Bakanlıktan yerinde bir proje: "Gıdanı Koru Sofrana Sahip Çık"

Türkiye, gıda kayıp ve israfı ile mücadelede kapsamlı bir projeyi hayata geçiriyor.  "Gıdanı Koru, Sofrana Sahip Çık" projesi Bakan Pakdemirli'nin düzenlediği dijital basın toplantısı ile tanıtıldı.

Ekleme: 21.05.2020 08:39:37 / Güncelleme: 21.05.2020 08:39:37 / Ekonomi / Ankara Haberleri
Destek için 

EKONOMİ SERVİSİ

Birleşmiş Milletler Gıda ve Tarım Örgütü (FAO) desteği ile hayata geçirilen "Gıdanı Koru, Sofrana Sahip Çık" projesi Tarım ve Orman Bakanı Bekir Pakdemirli'nin düzenlediği dijital basın toplantısı ile tanıtıldı. Toplantıda yaptığı konuşmada dünyanın bir yanında gıdaların çöpe atılırken, diğer yanında ise insanların açlık nedeniyle bir sonraki gün hayatta kalıp kalmayacağını bilemediğini vurgulayan Bakan Pakdemirli "Bugün burada gıda kayıp ve israfı ile mücadelede toplumsal bilinci artırmayı hedeflediğimiz uzun soluklu bir projeyi başlatıyoruz. Gıdanı Koru, Sofrana Sahip Çık Projesi ile bu konuda da dünyaya rol model olmayı hedefliyoruz" dedi.

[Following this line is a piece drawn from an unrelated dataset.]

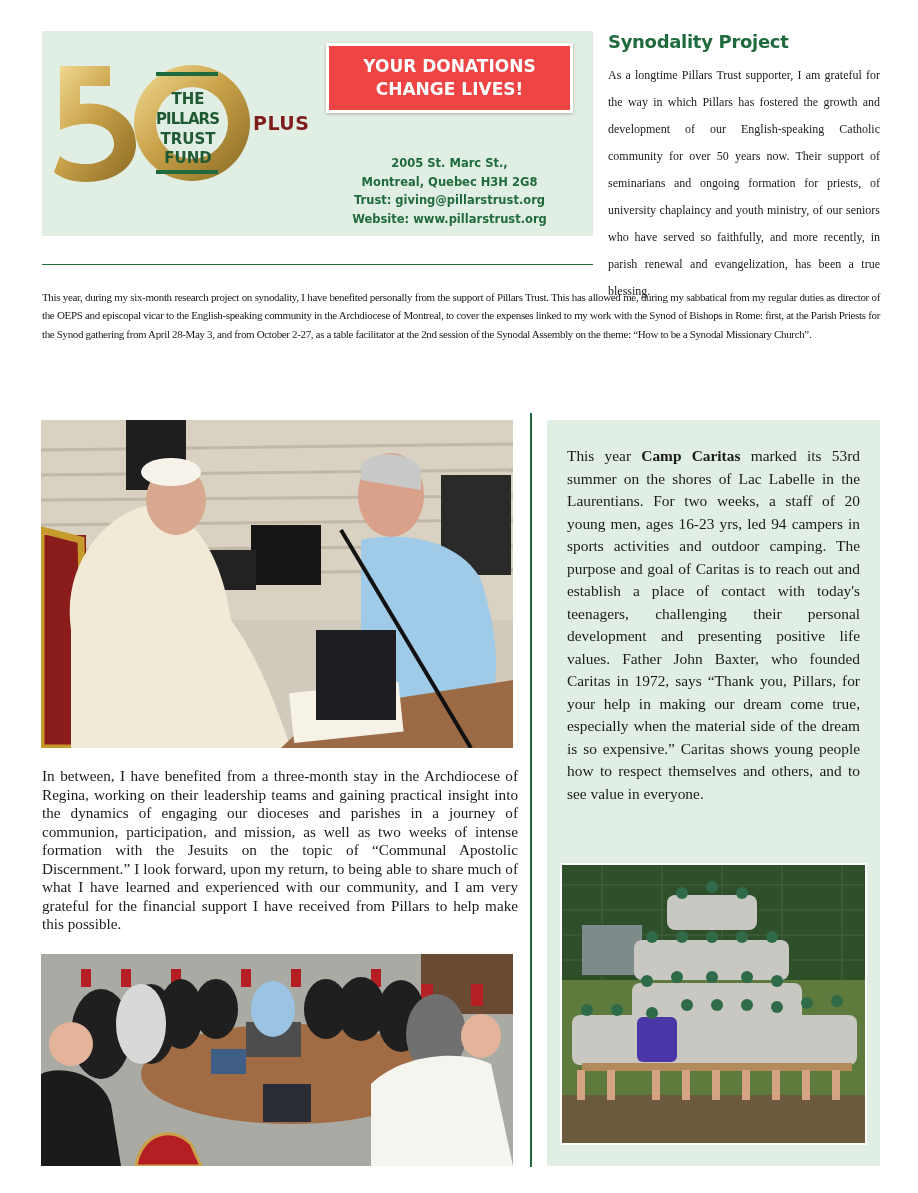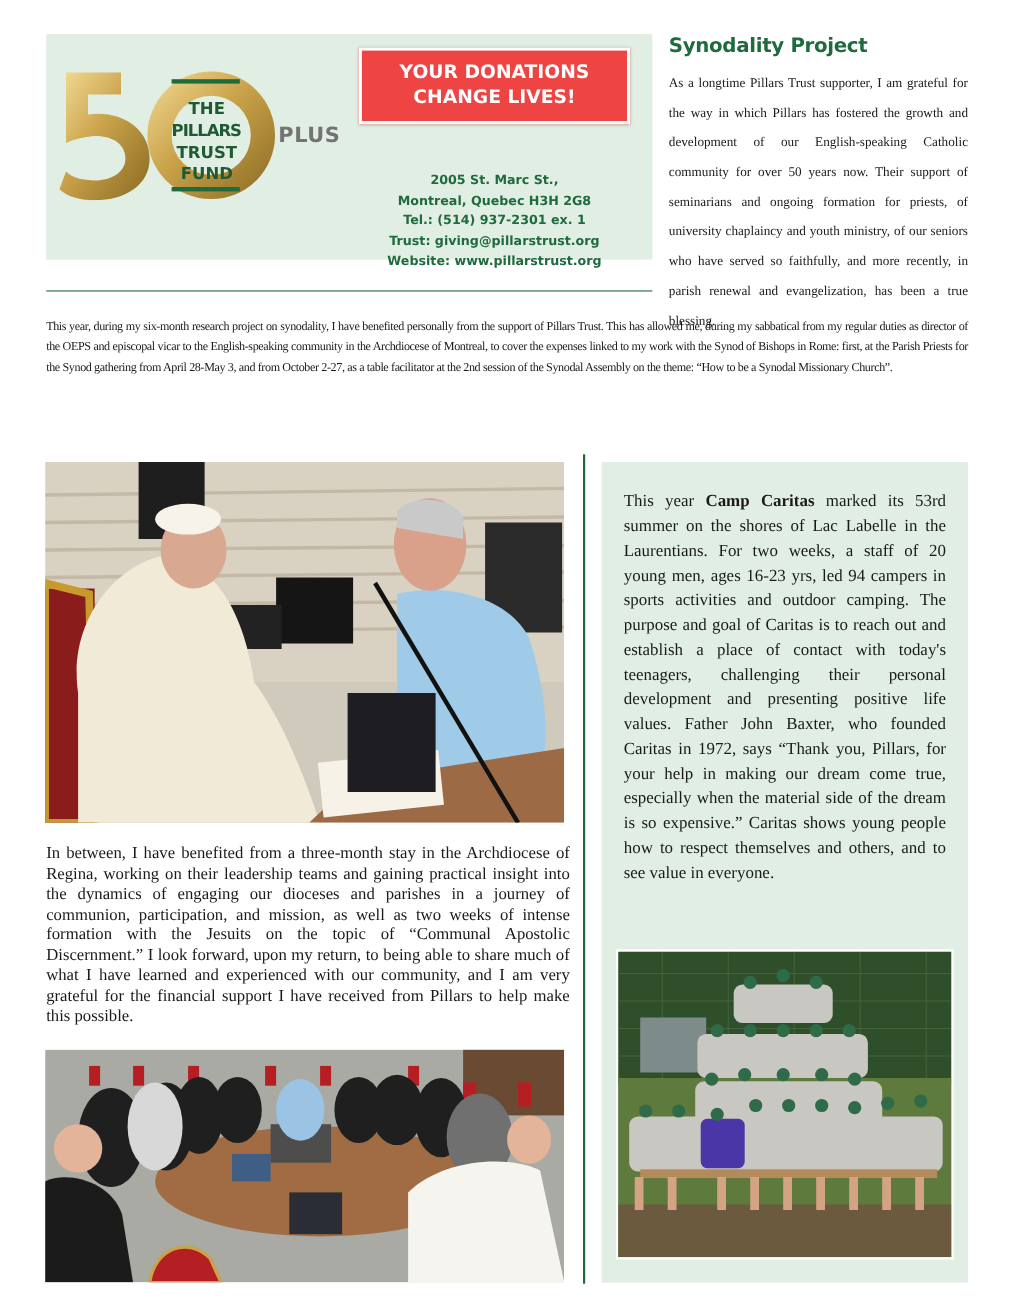"PLUS" .plus { color: #737373 -> #7f1d1d }
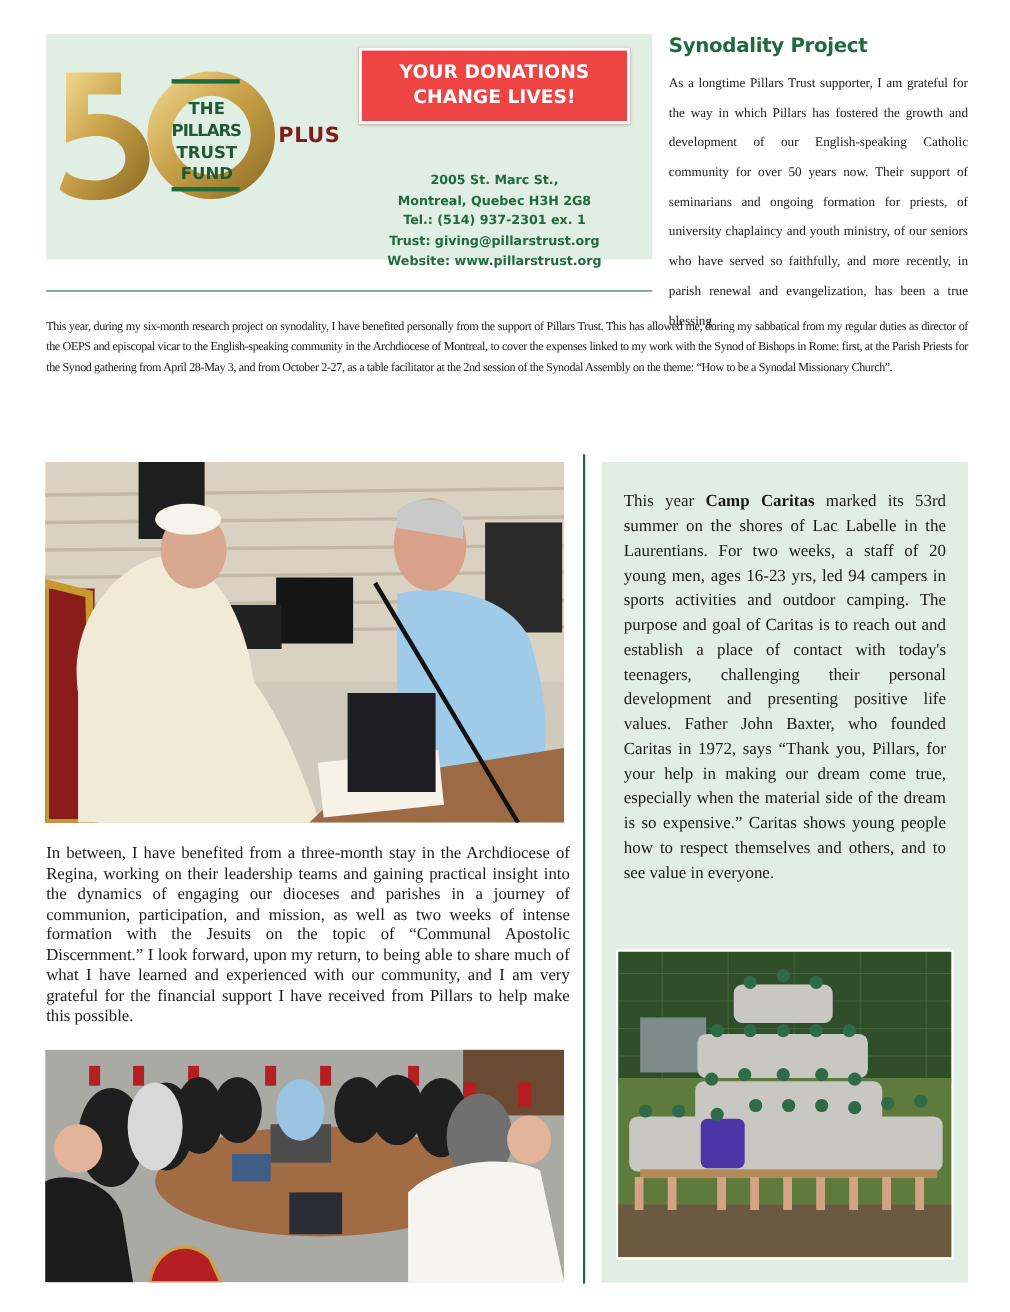"Tel.: (514) 937-2301 ex. 1" div { html: <div>Tel.: (514) 937-2301 ex. 1</div> -> none }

ÜRETİLEN GIDANIN, HER YIL ÜÇTE BİRİ KAYBEDİLİYOR YA DA İSRAF EDİLİYOR

Yapılan tahminlere göre 2050 yılında dünya nüfusunun 10 milyara, Türkiye nüfusunun ise 100 milyona ulaşacağını gösterdiğini belirten Bakan Pakdemirli "2050 yılında dünya gıda talebinde de yüzde 60'lık bir artış bekleniyor. Dünyada her 9 insandan 1'i açlıkla karşı karşıya iken, 670 milyondan fazla yetişkin ve 140 milyon genç ise obezite sorunu yaşıyor. Üretilen gıdanın, her yıl üçte biri yani 1,3 milyar ton ise kaybediliyor ya da israf ediliyor" diye konuştu.

İYİ BİRER 'GIDA OKUR-YAZARI' OLMALIYIZ

Gıda tedarik zincirinin tarladan sofraya kadar olan tüm süreçleri kapsadığının altını çizen Pakdemirli "FAO'nun son araştırmasına göre, tarladan perakendeye gelinceye kadar üretilen gıdanın %14'ü kayboluyor. Öte yandan gıda israfı ise, satış yani perakende ve tüketim aşamasında karşımıza çıkıyor. Satış ve tüketim aşamasında gıda israfı 1/3 olarak gerçekleşiyor. Ayrıca ben gıda-okuryazarlığını çok önemsiyorum. Toplumun % 65'i gıdaların son tüketim tarihi ve tavsiye edilen tüketim tarihi arasındaki farkı bilmiyor. Dolayısıyla, bilinçli bireyler, bilinçli toplum prensibiyle öncelikle evlerimizde, bireysel alışkanlıklarımızı değiştirerek gıda israfına son vermeliyiz, her birimiz iyi birer 'gıda okur-yazarı' olmalıyız" şeklinde konuştu.

"ÜLKEMİZDE, HER YIL 18,8 MİLYON TON GIDA ÇÖPE GİDİYOR"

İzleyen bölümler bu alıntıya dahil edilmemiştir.